START DATASET EXCERPTS
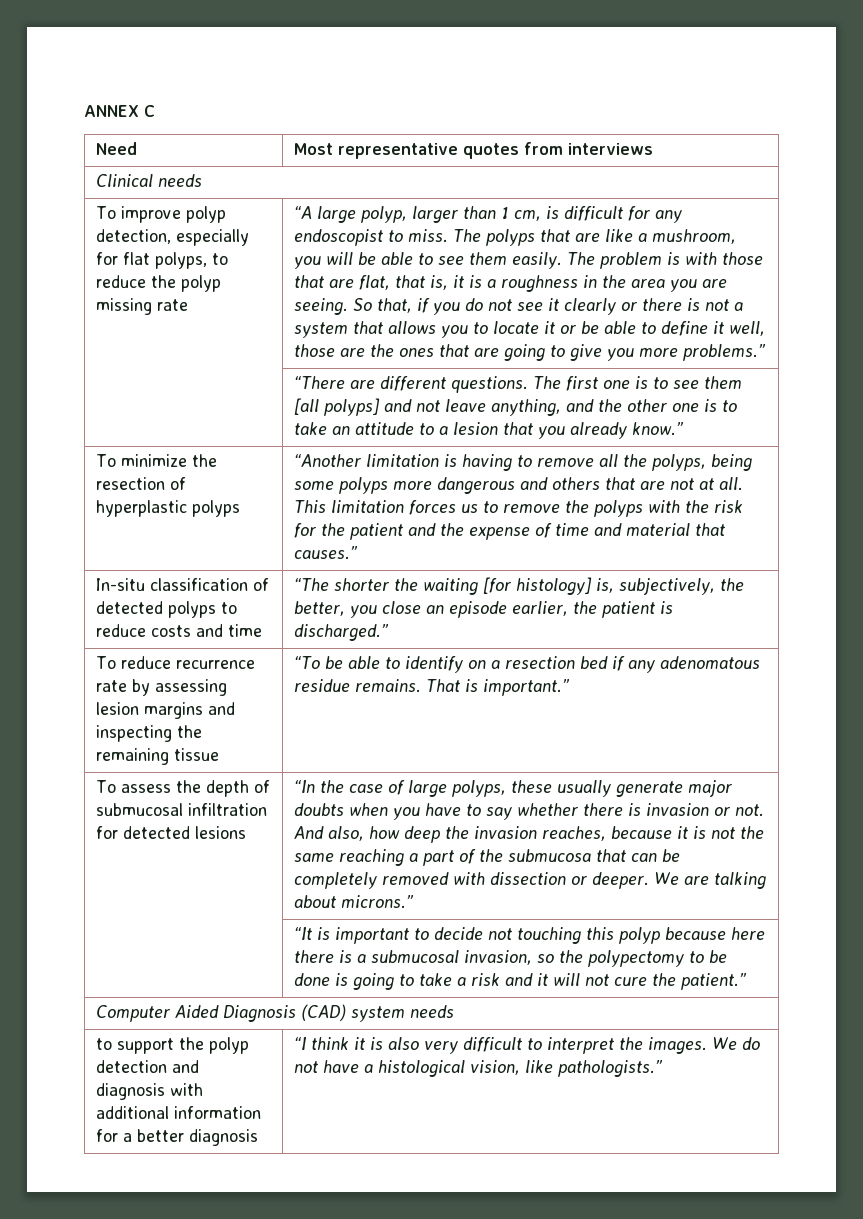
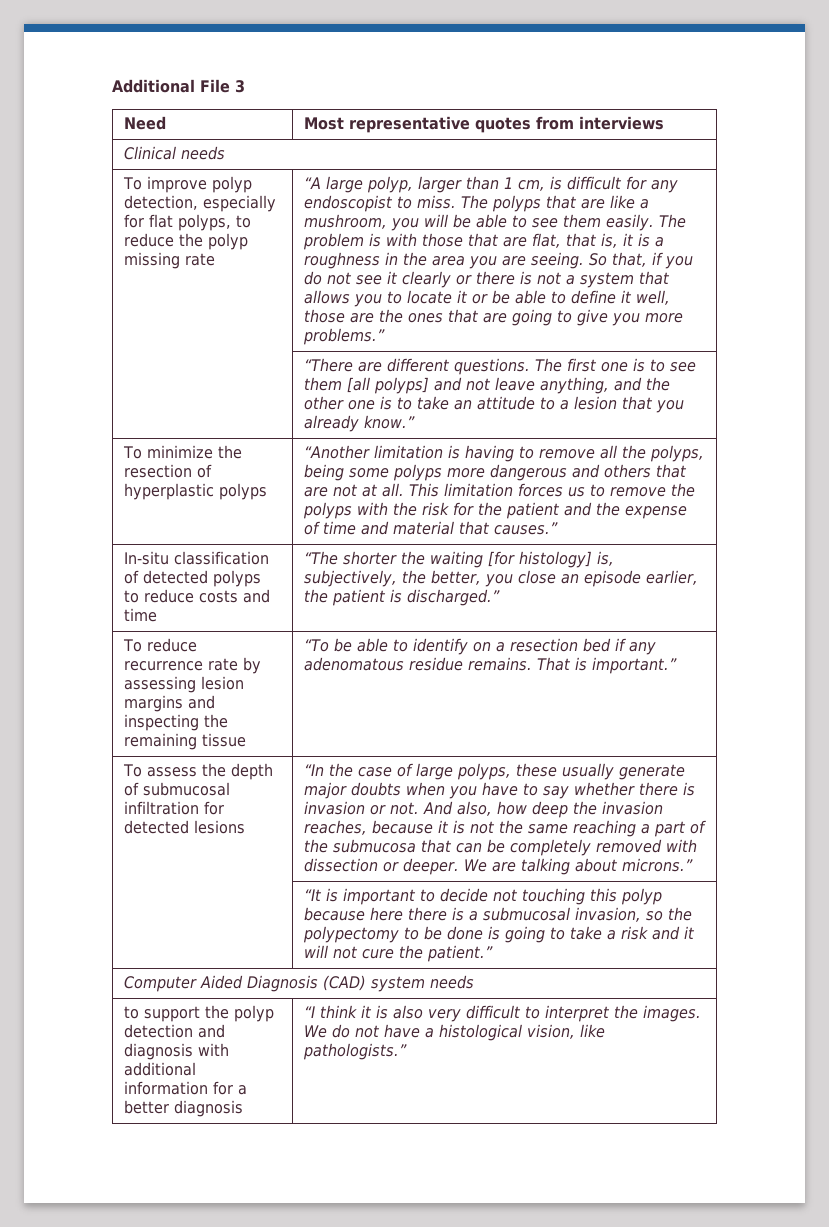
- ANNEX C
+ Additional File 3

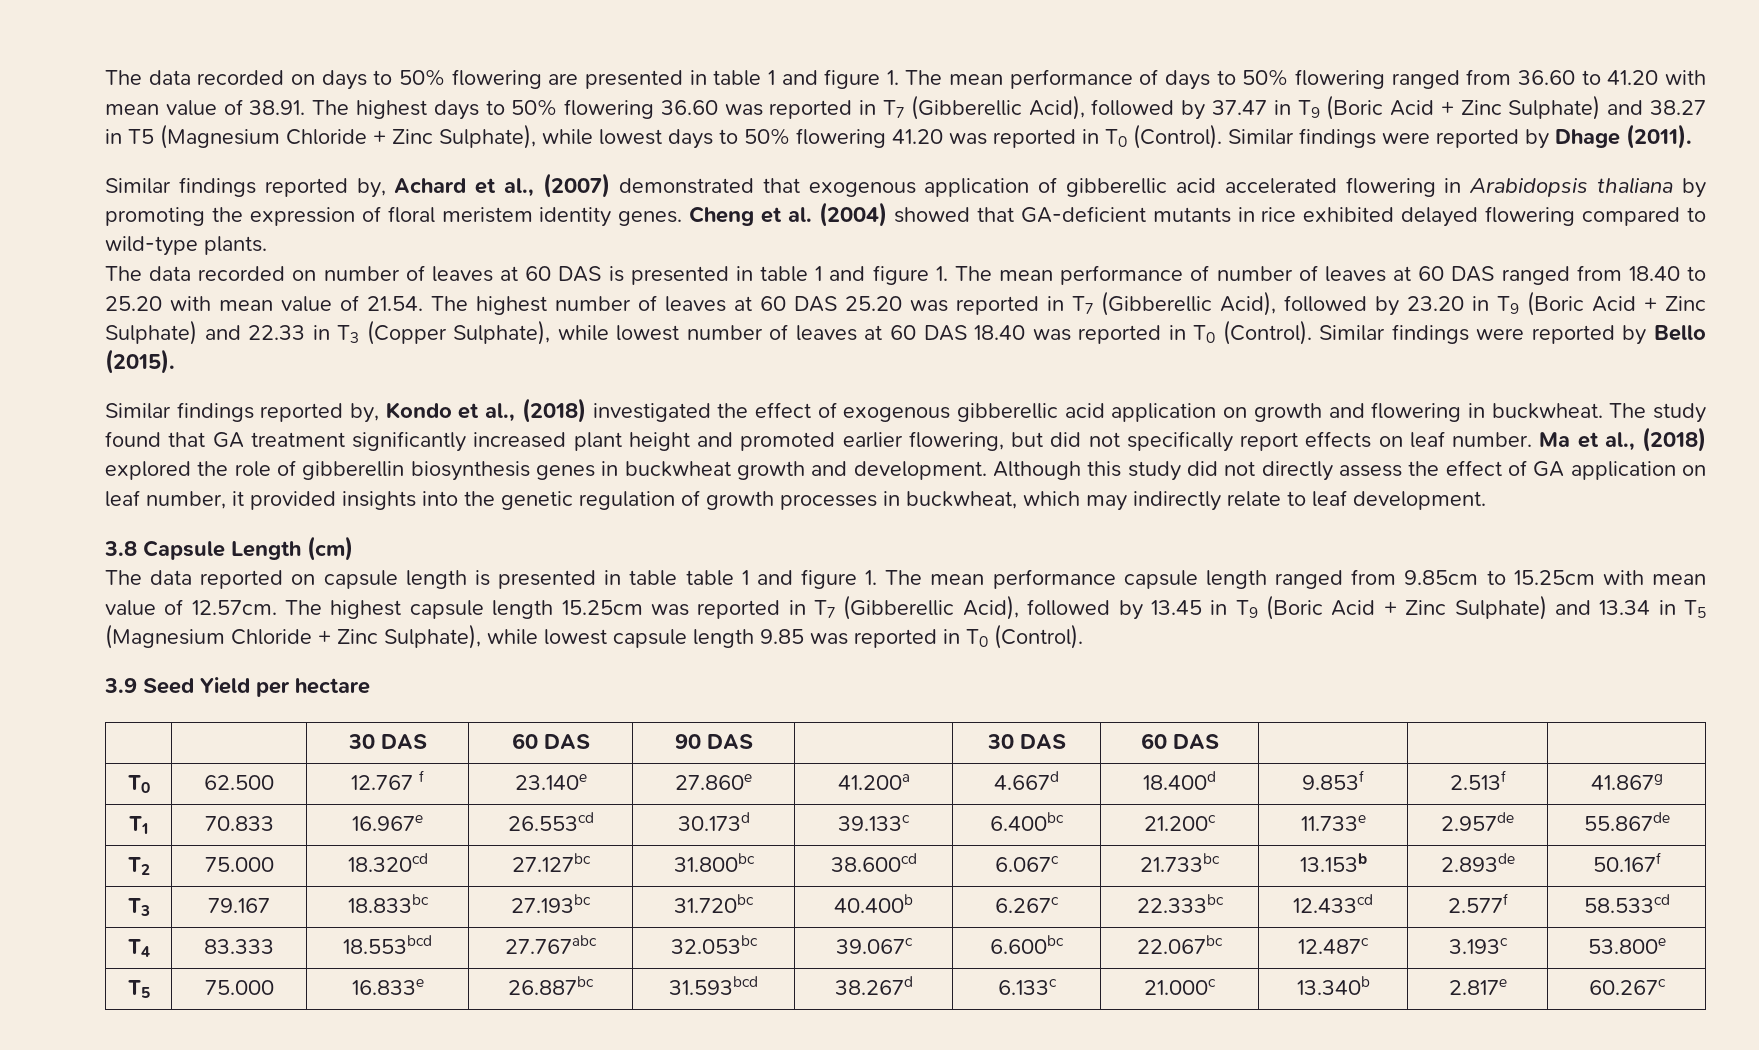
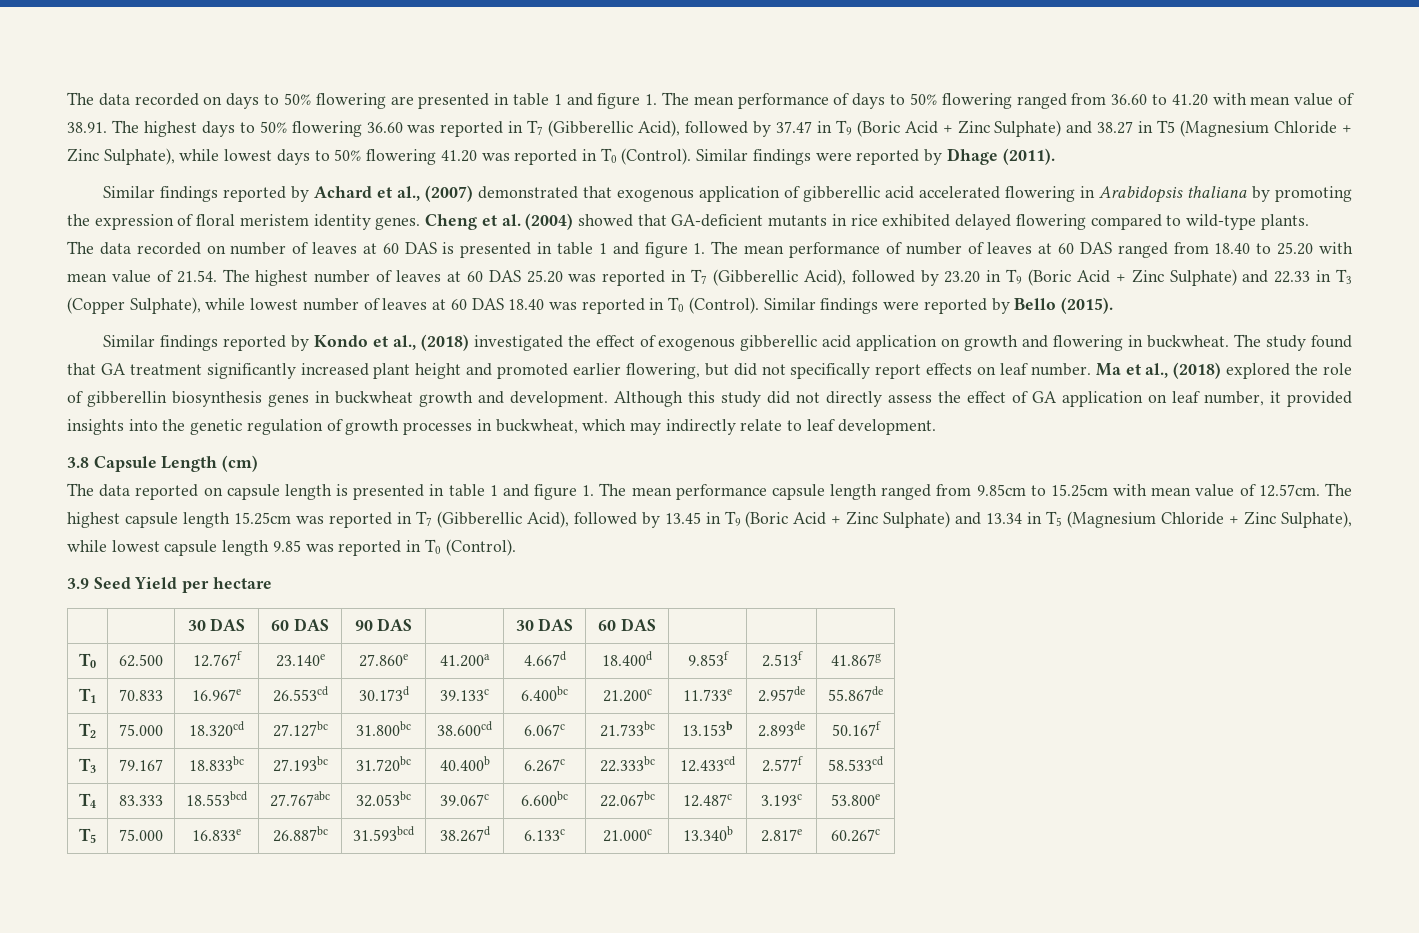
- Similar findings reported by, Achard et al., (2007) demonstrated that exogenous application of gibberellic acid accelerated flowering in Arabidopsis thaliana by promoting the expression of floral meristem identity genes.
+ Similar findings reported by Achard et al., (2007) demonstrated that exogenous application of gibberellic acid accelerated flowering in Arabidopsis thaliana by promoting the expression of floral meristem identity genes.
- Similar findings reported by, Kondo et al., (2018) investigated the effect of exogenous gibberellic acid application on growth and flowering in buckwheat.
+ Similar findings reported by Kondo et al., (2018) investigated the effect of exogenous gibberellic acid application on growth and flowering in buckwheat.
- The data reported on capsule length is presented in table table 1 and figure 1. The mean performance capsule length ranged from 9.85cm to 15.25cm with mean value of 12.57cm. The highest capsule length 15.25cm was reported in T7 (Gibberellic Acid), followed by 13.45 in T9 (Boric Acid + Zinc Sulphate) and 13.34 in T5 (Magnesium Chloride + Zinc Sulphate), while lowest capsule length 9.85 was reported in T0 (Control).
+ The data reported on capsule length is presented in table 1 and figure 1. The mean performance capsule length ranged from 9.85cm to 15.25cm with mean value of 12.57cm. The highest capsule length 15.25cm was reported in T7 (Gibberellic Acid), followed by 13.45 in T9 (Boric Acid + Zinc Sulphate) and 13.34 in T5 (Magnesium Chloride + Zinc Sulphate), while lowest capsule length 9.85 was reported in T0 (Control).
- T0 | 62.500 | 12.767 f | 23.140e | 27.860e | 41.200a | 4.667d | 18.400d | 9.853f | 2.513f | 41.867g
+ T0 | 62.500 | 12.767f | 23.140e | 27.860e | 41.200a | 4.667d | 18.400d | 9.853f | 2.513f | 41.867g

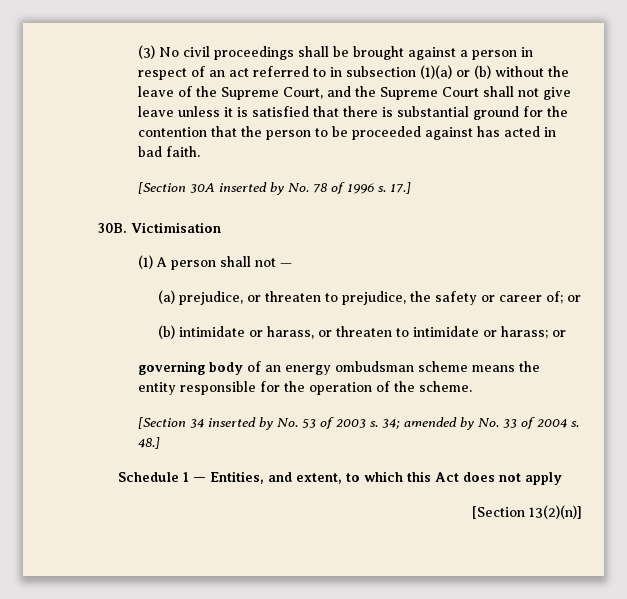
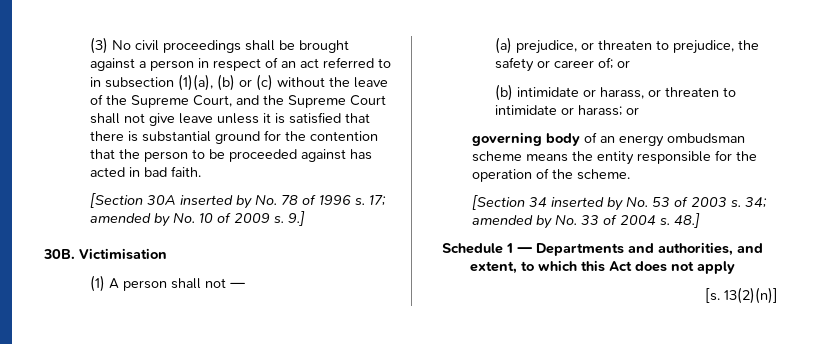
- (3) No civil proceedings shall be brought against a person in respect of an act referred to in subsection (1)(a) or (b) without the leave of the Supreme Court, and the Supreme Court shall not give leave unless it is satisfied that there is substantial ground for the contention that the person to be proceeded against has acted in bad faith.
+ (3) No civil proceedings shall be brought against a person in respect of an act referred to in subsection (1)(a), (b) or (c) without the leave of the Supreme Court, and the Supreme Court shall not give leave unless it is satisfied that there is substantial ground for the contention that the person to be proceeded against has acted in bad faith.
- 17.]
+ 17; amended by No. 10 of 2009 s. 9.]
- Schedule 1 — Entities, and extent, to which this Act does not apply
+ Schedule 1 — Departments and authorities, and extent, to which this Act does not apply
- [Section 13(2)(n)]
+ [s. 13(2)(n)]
END DATASET EXCERPTS
WORK REQUIRED:
The expected answer holds each line from the listing above where the string "growth" is present.

WRITTEN ANSWER:
- Similar findings reported by, Kondo et al., (2018) investigated the effect of exogenous gibberellic acid application on growth and flowering in buckwheat.
+ Similar findings reported by Kondo et al., (2018) investigated the effect of exogenous gibberellic acid application on growth and flowering in buckwheat.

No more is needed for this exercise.